7. DISCLAIMER OF WARRANTIES
- 7.1. CUSTOMER ASSUMES TOTAL RESPONSIBILITY AND RISK FOR CUSTOMER’S USE AND ITS END USERS’ USE OF SERVICES PROVIDED BY HOST. CUSTOMER ACKNOWLEDGES THAT THE INTERNET (1) CONTAINS MATERIALS SOME OF WHICH ARE SEXUALLY EXPLICIENT OR MAY BE OFFENSIVE TO SOME PEOPLE AND (2) IS ACCESSIBLE BY PERSONS WHO MAY ATTEMPT TO BREACH THE SECURITY OF HOST AND/OR CUSTOMER’S NETWORK FACILITIES. HOST HAS NO CONTROL OVER AND EXPRESSLY DISCLAIMS ANY LIABILITY OR RESPONSIBILITY WHATSOEVER FOR THE CONTENT OR MATERIALS TRANSMITTED OVER THE INTERNET, SERVICE INTERRUPTIONS ATTRIBUTABLE TO CUSTOMER’S NETWORK, AND CUSTOMER EQUIPMENT FAILURES, OR ANY OTHER SUCH CAUSES, AND CUSTOMER AND CUSTOMER’S END USERS ACCESS THE SERVICES AT THEIR OWN RISK.
- 7.2. EXCEPT AS EXPRESSLY PROVIDED IN HOST’S SLA, ALL SERVICES ARE FURNISHED BY HOST AND ACCEPTED BY CUSTOMER “AS IS,” “WITH ALL FAULTS,” AND WITHOUT ANY WARRANTY WHATSOEVER. ALL OTHER WARRANTIES, EXPRESS OR IMPLIED, INCLUDING ANY WARRANTIES OF TITLE, NONINFRINGEMENT, MERCHANTABILITY, OR FITNESS FOR ANY PARTICULAR PURPOSE, ARE SPECIFICALLY EXCLUDED AND DISCLAIMED BY HOST. HOST DOES NOT WARRANT THAT ANY PRODUCT OR SERVICE WILL MEET CUSTOMER’S REQUIREMENTS OR THAT IT WILL BE UNINTERRUPTED OR ERROR FREE. NO ADVICE OR INFORMATION GIVEN BY HOST, ITS AFFILIATES, ITS CONTRACTORS, ITS AGENTS, OR THEIR RESPECTIVE EMPLOYEES SHALL CREATE A WARRANTY OF ANY TYPE OR NATURE.

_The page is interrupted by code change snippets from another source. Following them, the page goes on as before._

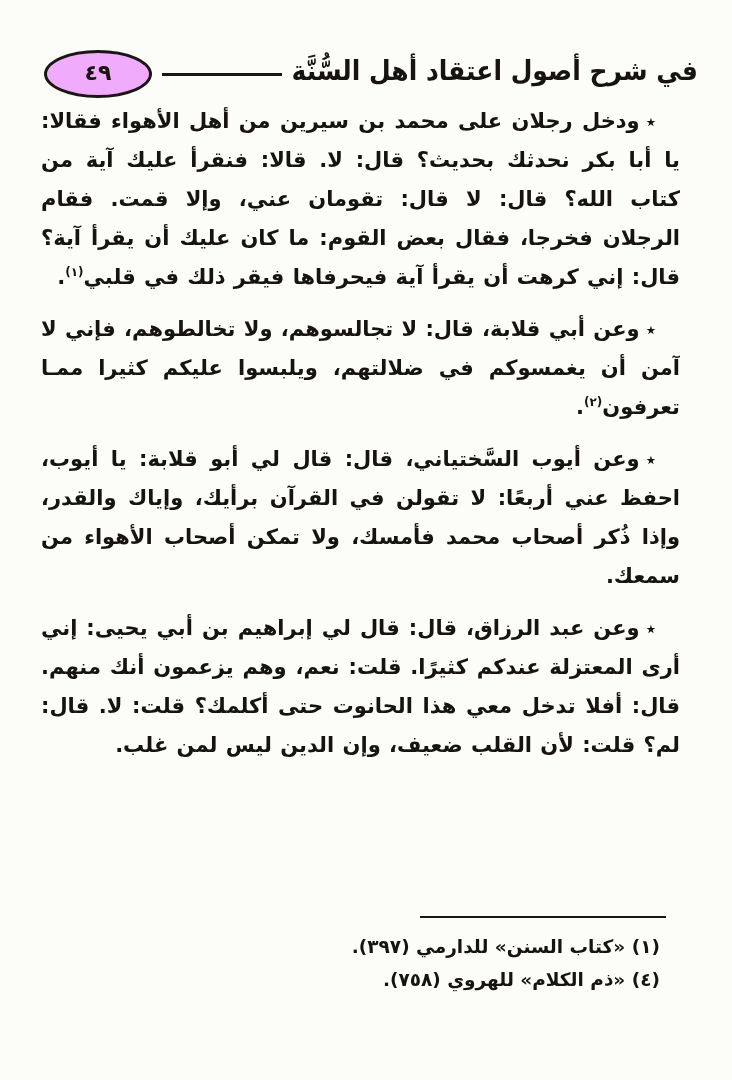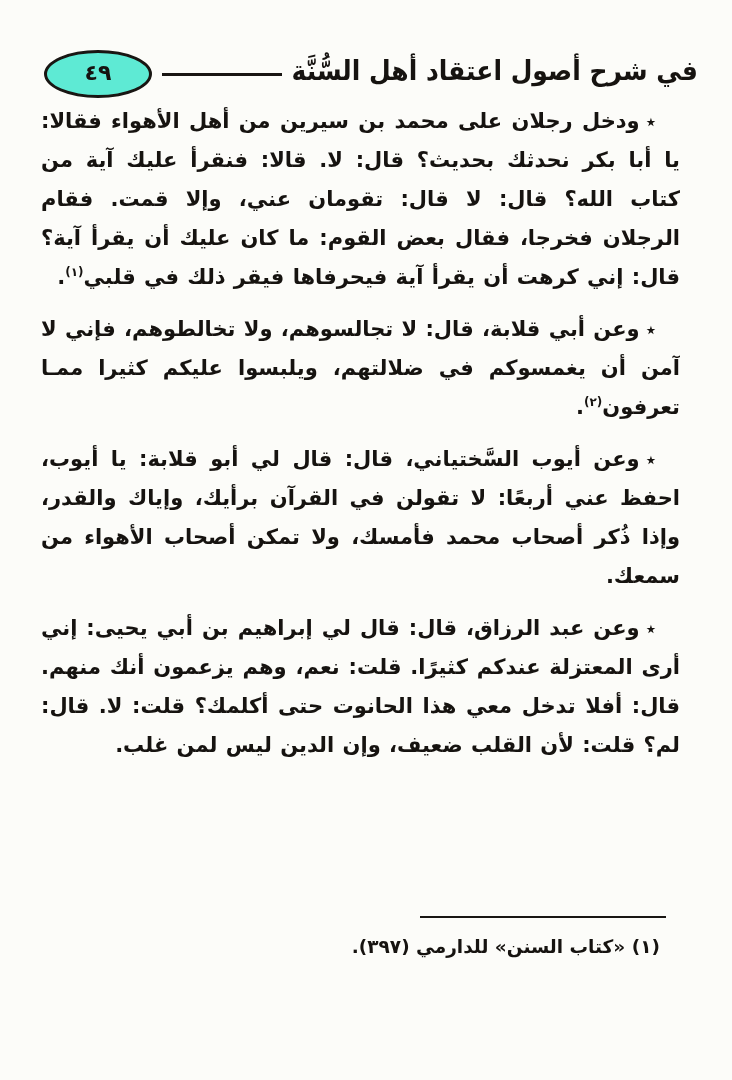--- a/index.html
+++ b/index.html
@@ -45,7 +45,7 @@
     border-radius: 50%;
     display: flex; align-items: center; justify-content: center;
     flex: none;
-    background: #5eead4;
+    background: #f0abfc;
   }
   .page-oval span {
     font-size: 22px;

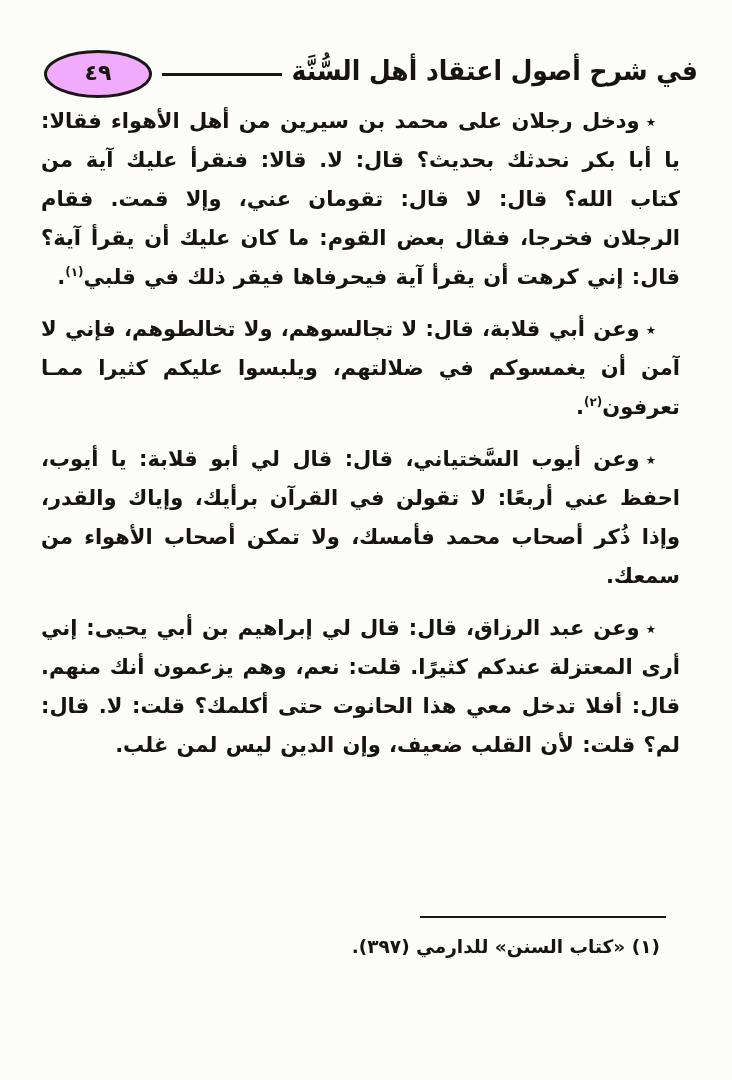--- a/index.html
+++ b/index.html
@@ -131,6 +131,7 @@
     <div class="fn-rule"></div>
     <ul class="fn-list" id="footnote-list">
         <li class="fn-item"><span class="fn-marker">(١)</span><span class="fn-text"> «كتاب السنن» للدارمي (٣٩٧).</span></li>
+        <li class="fn-item"><span class="fn-marker">(٤)</span><span class="fn-text"> «ذم الكلام» للهروي (٧٥٨).</span></li>
       </ul>
   </footer>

8. LIMITATION OF LIABILITY
- 8.1. IN NO EVENT WILL HOST BE LIABLE TO CUSTOMER OR ANY OTHER PERSON FOR ANY LOST PROFITS, LOST SAVINGS, LOST DATA, OR SPECIAL, CONSEQUENTIAL, PUNITIVE OR INCIDENTAL DAMAGES, WHETHER ARISING OUT OF OR RELATING TO THIS AGREEMENT OR ANY PRODUCT OR SERVICE FURNISHED OR TO BE FURNISHED UNDER THIS AGREEMENT OR OTHERWISE, EVEN IF HOST HAS BEEN ADVISED OF THE POSSIBILITY OF SUCH LOSS OR DAMAGE. NOTWITHSTANDING ANYTHING IN THE AGREEMENT TO THE CONTRARY, THE MAXIMUM AGGREGATE MONETARY LIABILITY OF HOST AND ANY OF ITS EMPLOYEES, AGENT, SUPPLIERS, OR AFFILIATES, UNDER ANY THEORY OF LAW (INCLUDING BREACH OF CONTRACT, TORT, STRICT LIABILITY, AND INFRINGEMENT) SHALL NOT EXCEED AN AMOUNT EQUAL TO THE SUM OF THE PAYMENTS MADE BY CUSTOMER TO HOST DURING THE SIX (6) MONTHS IMMEDIATELY PRECEDING THE EVENT FOR WHICH LOSSES OR DAMAGES ARE CLAIMED.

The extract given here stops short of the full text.